AT&T (T) AT&T is a telecommunication company providing services in the U.S as well as other parts of the world. This is a company I formerly owned when it’s dividend yield was at six percent. T is expensive for my liking at the moment, but you never know what news may shake the stock and cause it to come back down to more attractive levels. T will report earnings after market close on Tuesday.
Yum Brands, Inc. (YUM) Yum is the parent company of popular brands such as Pizza Hut, Taco Bell, and Kentucky Fried Chicken (KFC). I’ve been watching Yum for some time now and missed an opportunity to pick up shares just below 60 a few months ago. If the opportunity presents itself again I will be ready.
The problem Yum had with its chicken suppliers in China had an impact on the results it reported in Q4 of last year. How much of that spills over into Q1 results of this year is yet to be determined. Analysts are expecting profits to be down compared to the same time period of last year. I’ll have to wait to see if this impacts the share price Wednesday after Yum reports earnings after market closing on Tuesday.
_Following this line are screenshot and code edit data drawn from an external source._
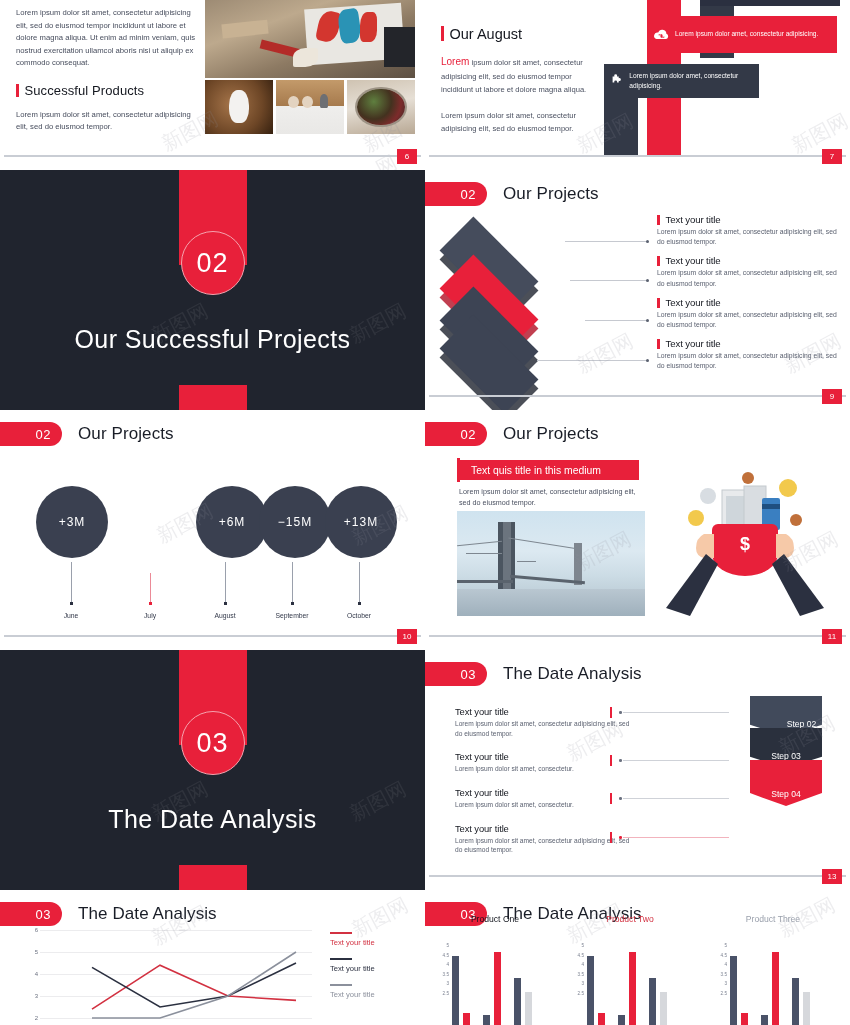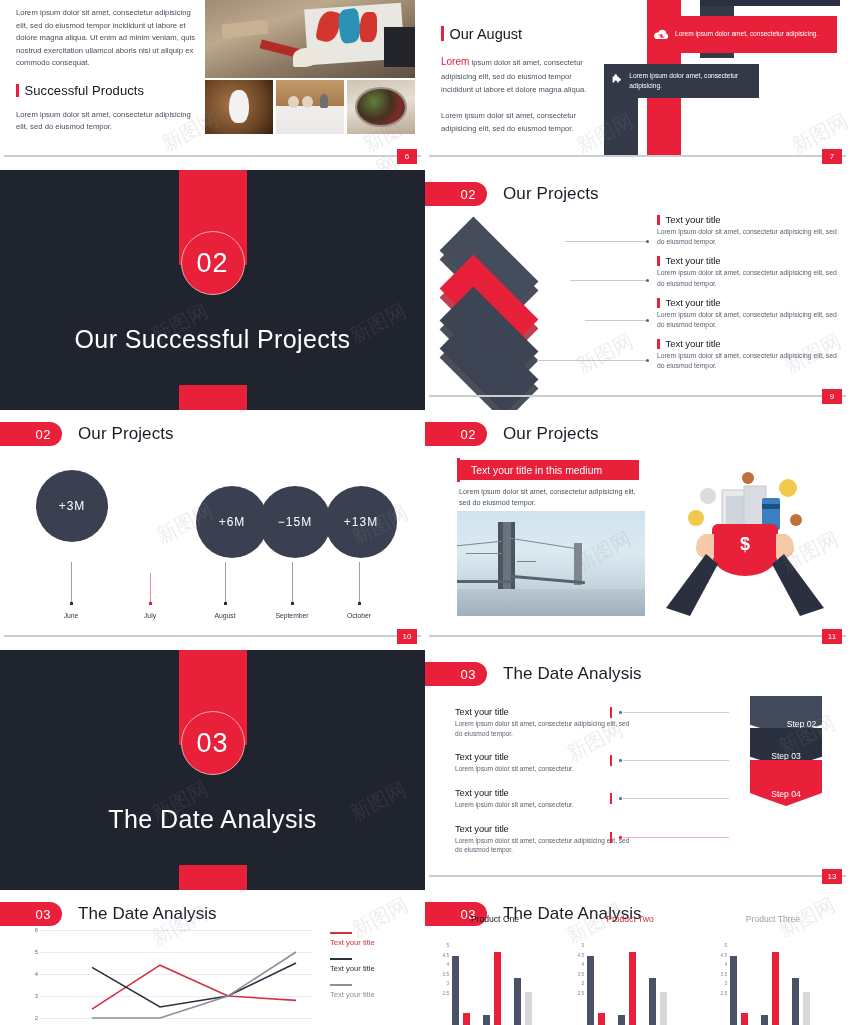--- a/index.html
+++ b/index.html
@@ -351,7 +351,7 @@
     </div>
 
     <div class="tmark"></div>
-    <div class="tbanner">Text your title in this medium</div>
+    <div class="tbanner">Text quis title in this medium</div>
     <div class="tsub">Lorem ipsum dolor sit amet, consectetur adipisicing elit, sed do eiusmod tempor.</div>
 
     <div class="photo">

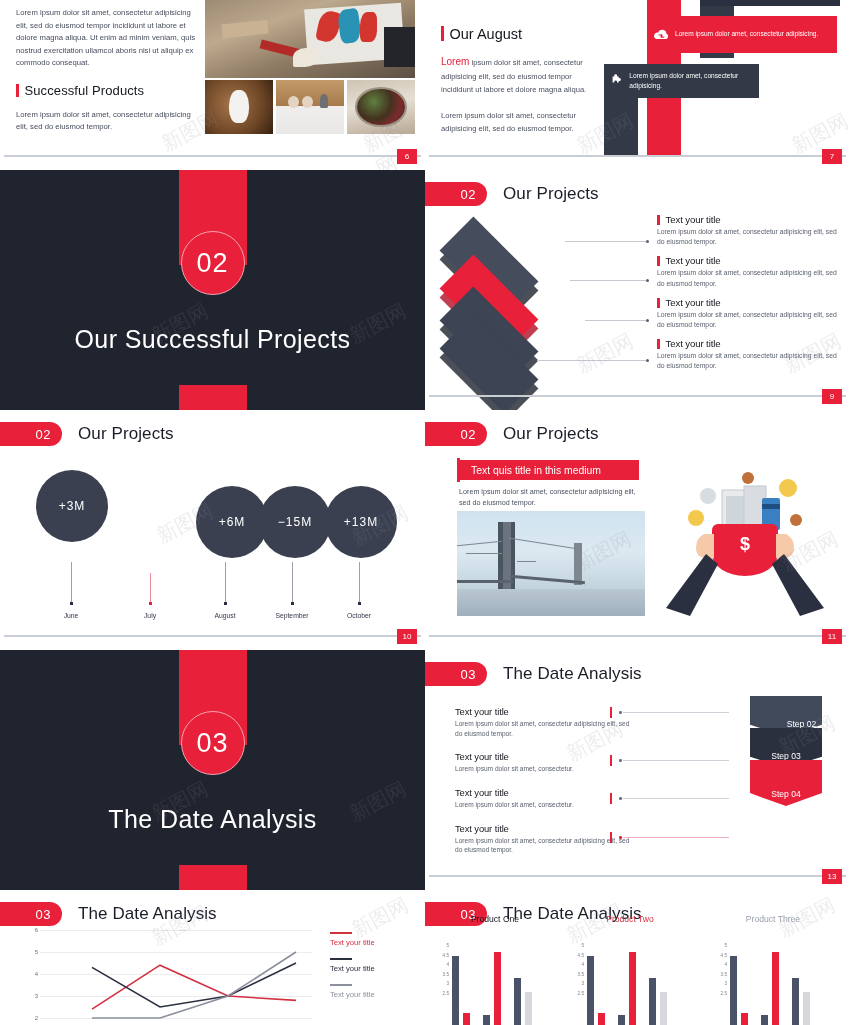--- a/index.html
+++ b/index.html
@@ -307,7 +307,7 @@
       <div class="htitle">Our Projects</div>
     </div>
 
-    <div class="circ" style="left:36px;top:60px;width:72px;height:72px;">
+    <div class="circ" style="left:36px;top:76px;width:72px;height:72px;">
         <div class="val">+3M</div>
       </div>
     <div class="circ" style="left:196px;top:76px;width:72px;height:72px;">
Aflac (AFL) Aflac is a life and supplemental health insurance company. AFL was added to my watch list a couple of years ago when it dropped to just over 31 a share. Selling pressure from concern over the Japan tsunami and exposure to the Euro Zone debt crisis lowered the stock price to levels that would have made a great entry price. As I’ve done on many occasions, I let the opportunity pass me by waiting to see if it would go lower, it didn’t. The stock price went on a run reaching a 52 week high of almost 55.00. Aflac share price has dropped about eight percent this year and I will be watching the price Thursday morning after AFL reports its Q1 earnings after market close on Wednesday.
There are several other quality companies reporting earnings this week, but these are the ones I have my eye on and may possibly present buying opportunities. I would love to put a little of the cash to work, but only if the price is right. Those opportunities are always presenting themselves; it’s a matter of when not if.
What are your thoughts on these companies? Any specific ones not listed here that you are looking at this week?